Ce vendredi ou samedi donc, il y avait de grandes tables joyeuses et fraternelles comme toujours là-bas et je mangeais à côté d’un photographe poète que je ne connaissais pas. C’était René Maltête et j’ignorais qu’il était le génial photographe publié dans la presse du monde entier. Il nous parlait sans façon de ses soirées avec Prévert, Vian ou Brassens. Je me souviens que jeune éditeur vaguement auteur de pas grand-chose, j’écoutais émerveillé avec le sentiment de vivre un moment dont je me souviendrai.
Les photos de Maltête étaient chargées d’humour et de tendresse avec aussi une réflexion existentielle ou quelque chose comme un éclat de mélancolie au fond d’un verre de vin.

Il était aussi poète :
« Arriva de bon matin
un très vieil homme
qui ployait sous le fardeau
fait de balais de bouleau
C’était son boulot d’monter
Tous les lundis au marché
Un par ci
Un par là
Midi le trouve fringant
Transformé, sémillant
– J’ai 20 balais de moins
note-t-il en remballant »
Ce printemps à Durcet, Gérard Pierron était invité comme chanteur de poètes. C’est un des plus grands interprètes de Gaston Couté et un excellent mélodiste (son interprétation des « Mangeux d’terre » est devenue l’hymne du printemps de Durcet). Je me souviens aussi qu’Allain Leprest a écrit des textes qu’il a mis en musique dont ce petit bijou de jeux sur les mots « Où va le vin quand il est bu ? » (Tiens, une piste d’écriture non ?)

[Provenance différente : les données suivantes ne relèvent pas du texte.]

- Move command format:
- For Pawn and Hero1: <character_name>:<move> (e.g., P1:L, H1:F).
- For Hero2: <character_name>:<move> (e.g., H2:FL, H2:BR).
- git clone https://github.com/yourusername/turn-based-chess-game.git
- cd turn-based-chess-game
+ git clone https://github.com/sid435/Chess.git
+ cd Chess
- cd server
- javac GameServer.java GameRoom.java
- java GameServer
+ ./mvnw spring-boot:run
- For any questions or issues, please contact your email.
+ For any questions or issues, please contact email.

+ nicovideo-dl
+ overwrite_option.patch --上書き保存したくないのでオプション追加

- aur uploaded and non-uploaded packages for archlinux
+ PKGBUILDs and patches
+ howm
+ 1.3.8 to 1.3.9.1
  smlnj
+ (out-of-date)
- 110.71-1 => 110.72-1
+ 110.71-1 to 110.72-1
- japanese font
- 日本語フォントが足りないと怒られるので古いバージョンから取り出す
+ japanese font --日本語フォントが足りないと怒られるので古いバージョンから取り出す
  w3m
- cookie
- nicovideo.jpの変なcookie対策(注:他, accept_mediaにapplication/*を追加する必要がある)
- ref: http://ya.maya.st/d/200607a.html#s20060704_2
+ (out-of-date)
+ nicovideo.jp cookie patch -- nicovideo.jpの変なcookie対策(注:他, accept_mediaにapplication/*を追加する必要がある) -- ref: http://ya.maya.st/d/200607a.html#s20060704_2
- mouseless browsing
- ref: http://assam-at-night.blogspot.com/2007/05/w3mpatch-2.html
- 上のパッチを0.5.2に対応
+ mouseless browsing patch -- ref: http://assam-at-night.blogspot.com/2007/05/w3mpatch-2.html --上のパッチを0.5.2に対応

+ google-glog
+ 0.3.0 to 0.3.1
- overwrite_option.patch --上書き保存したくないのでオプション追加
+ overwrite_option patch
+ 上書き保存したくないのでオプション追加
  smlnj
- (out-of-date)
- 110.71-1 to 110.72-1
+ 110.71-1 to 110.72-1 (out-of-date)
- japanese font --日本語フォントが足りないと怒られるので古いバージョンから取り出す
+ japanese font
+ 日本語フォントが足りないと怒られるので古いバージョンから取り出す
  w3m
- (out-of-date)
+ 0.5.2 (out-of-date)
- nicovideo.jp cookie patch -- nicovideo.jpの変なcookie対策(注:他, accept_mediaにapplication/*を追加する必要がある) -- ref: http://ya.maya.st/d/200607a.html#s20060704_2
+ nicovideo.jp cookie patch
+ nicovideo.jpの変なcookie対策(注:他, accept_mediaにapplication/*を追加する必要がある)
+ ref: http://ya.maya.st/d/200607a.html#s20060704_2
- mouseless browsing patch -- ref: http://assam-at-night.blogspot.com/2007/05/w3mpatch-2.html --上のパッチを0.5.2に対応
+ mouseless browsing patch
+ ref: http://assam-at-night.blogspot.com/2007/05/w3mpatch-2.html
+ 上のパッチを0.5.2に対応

« OÙ VA LE VIN QUAND IL EST BU ?
Où va le vin quand il est bu / A Miami à Malibu / Qu’importe les pissotières du monde / Quand le tonneau lâche la bonde / Les saisons s’en trouvent repues / Où va le vin quand il est bu // Quand il est bu où va le vin / Dans un caniveau, un ravin / Il faut bien que ton cœur s’abreuve/ Que la rivière enfante un fleuve / Ce que la Garonne devint/ Quand il est bu où va le vin // Le vin bu sait-on où il va / En Jamaïque ou en Java / Ainsi nos os au cimetière / Il retourne arroser la terre / Comme le raisin en rêva / Le vin bu sait-on où il va // Où va le vin quand il est bu / On pourrait croire qu’il est bu / Au lieu où nos baisers se forgent / Redescendre dans notre gorge / À l’endroit pile où il a plu / Où va le vin quand il est bu //Où va le vin quand il est bu / Me vient un dessin de Cabu / Qui peignait Eugène Bizeau / Né vigneron dans le berceau / Mort à cent cinquante guère plus / Où va le vin quand il est bu // Quand il est bu où va le vin / Le buveur n’est pas un devin / Terres en friche ou terres riches /
Quand on se le trinque on s’en fiche / Moi je m’en fous j’écris des vers / Qui veut le savoir offre un verre »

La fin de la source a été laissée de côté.